Increased sensitivity to light, temperature, and wind may be possible acute causes, but increased lacrimation poses a more severe problem if not addressed early. There is a possibility of an ongoing infection, or blocked tear ducts. A blockage is due to the following:

  • The opening of a baby’s tear ducts after birth doesn’t fully develop.
  • Trauma
  • Increased pressure due to accidents that affect the nose.
  • Polyps.
  • Glaucoma medication.

#9: Increased Eye Pain, Nausea, And Vomiting

If you continue to have the sensation of increased pressure and the need to vomit, it may be a sign of a possible development to glaucoma. Glaucoma is a collective term for diseases that have an abnormally increased level of pressure and may be caused by the following:

  • Direct trauma to the eyes.
  • Blood vessels are blocked.
  • Increased inflammation.
  • Diabetes.

#10: You See A Halo, And Your Vision Is Reduced

These signs may point to a disease that significantly affects the cornea of your eyes.
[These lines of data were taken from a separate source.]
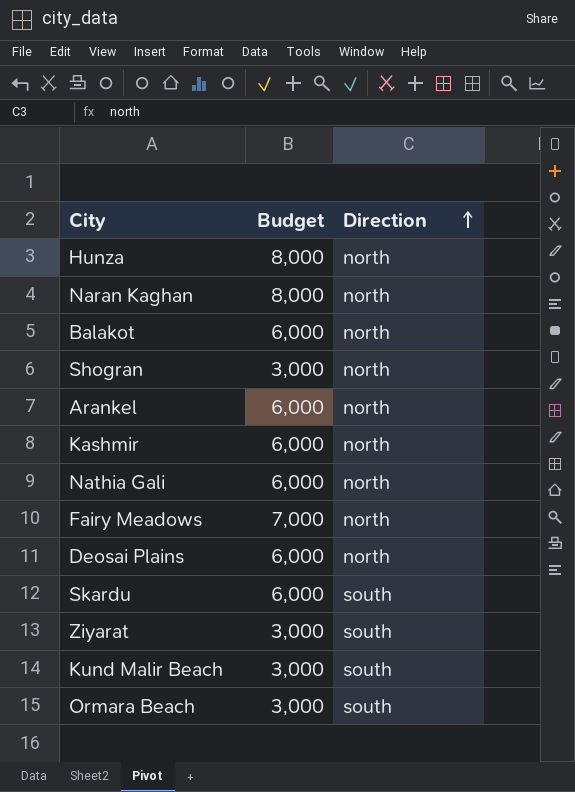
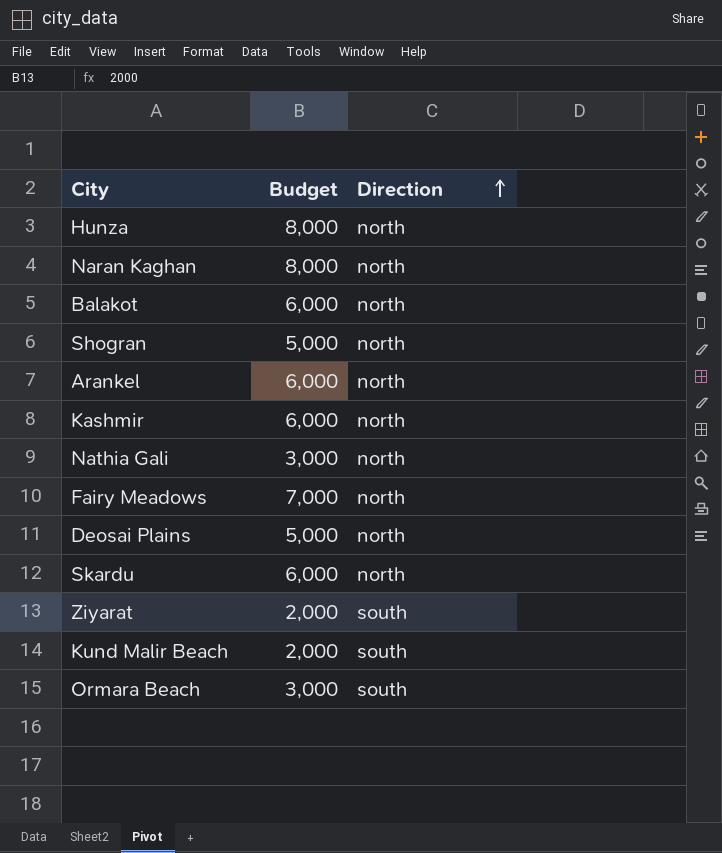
Shogran | Budget: 3,000 -> 5,000
Nathia Gali | Budget: 6,000 -> 3,000
Deosai Plains | Budget: 6,000 -> 5,000
Skardu | Direction: south -> north
Ziyarat | Budget: 3,000 -> 2,000
Kund Malir Beach | Budget: 3,000 -> 2,000

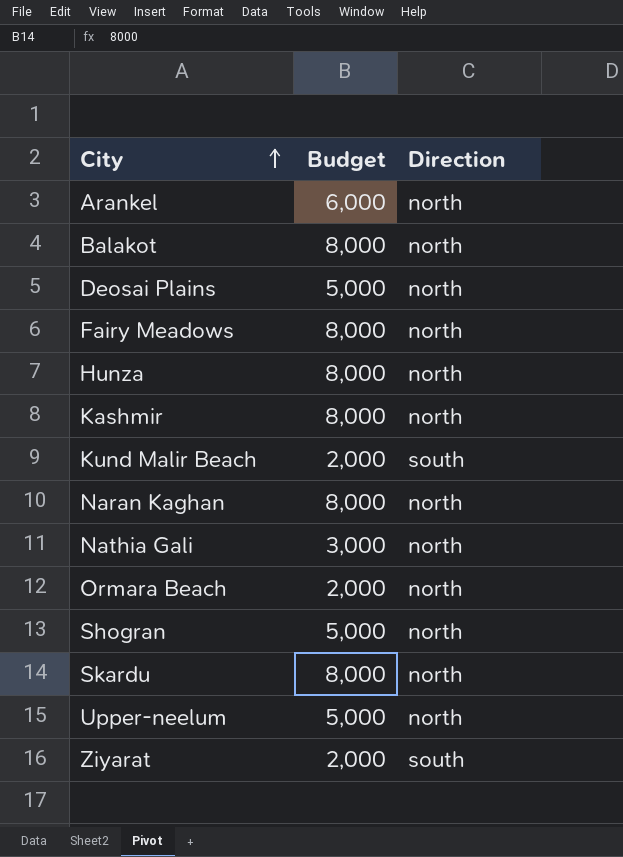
row order: Direction ascending -> City ascending
Balakot | Budget: 6,000 -> 8,000
Fairy Meadows | Budget: 7,000 -> 8,000
Kashmir | Budget: 6,000 -> 8,000
Ormara Beach | Budget: 3,000 -> 2,000
Ormara Beach | Direction: south -> north
Skardu | Budget: 6,000 -> 8,000
row Upper-neelum: none -> 5,000 | north

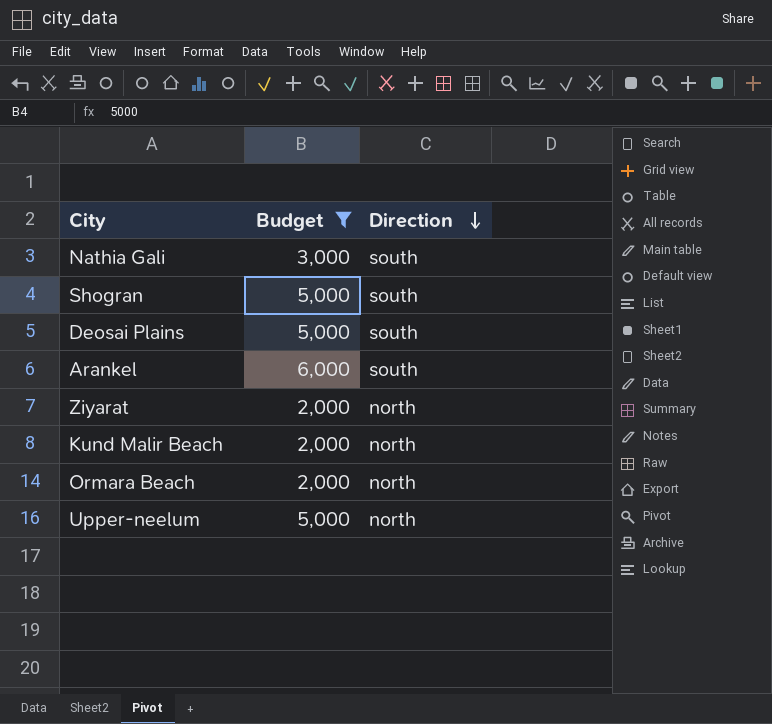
filter: none -> Budget != 8,000
row order: City ascending -> Direction descending
Nathia Gali | Direction: north -> south
Shogran | Direction: north -> south
Deosai Plains | Direction: north -> south
Arankel | Direction: north -> south
Ziyarat | Direction: south -> north
Kund Malir Beach | Direction: south -> north

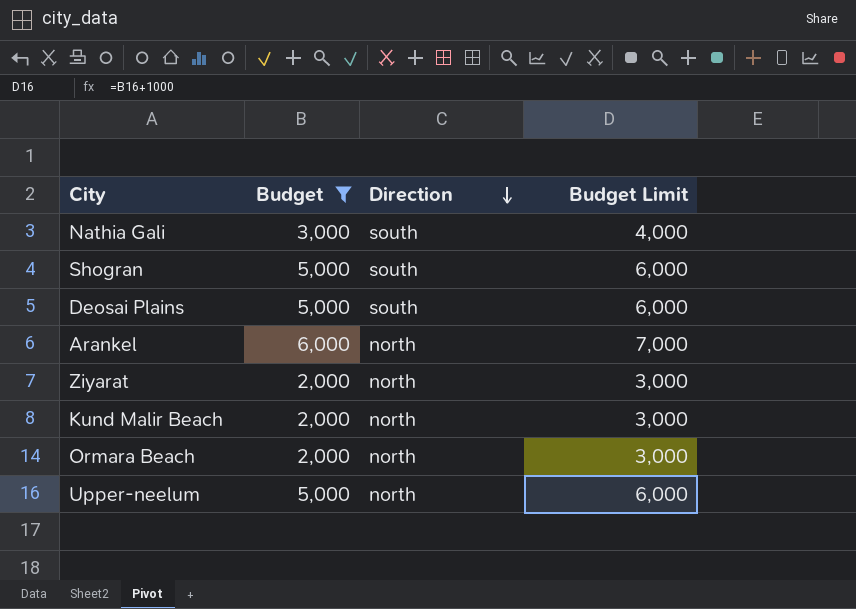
column Budget Limit | formula: none -> [Budget] + 1000
Arankel | Direction: south -> north

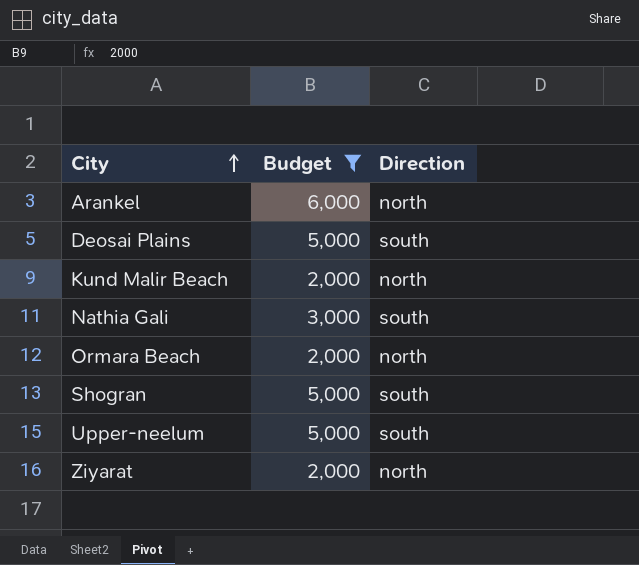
row order: Direction descending -> City ascending
column Budget Limit | formula: [Budget] + 1000 -> none
Upper-neelum | Direction: north -> south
The cornea controls the amount of light entering the eye, and damage to the structure is due to direct trauma, injuries, infections, and toxin exposure. In addition to seeing a halo and having reduced vision, you may experience red eyes, excessive lacrimation, and sudden pain.

What Is A Possible Solution To Eye Problems?

Prescription contact lenses are an excellent solution to alleviate the different signs and symptoms before they eventually develop into eye problems. Doctors prescribe lenses because of its countless benefits, such as:

  • There is an increased hydration percentage that can significantly decrease the occurrence of dry eyes.
  • Some prescription contacts offer UV protection, which lowers the risk of cataract development.
  • It Corrects myopia, hyperopia, and presbyopia.
  • It Corrects lazy eye, together with therapy and eye exercises.
  • It helps correct color blindness for non-genetic causes.
  • Lenses are a treatment method for corneal diseases.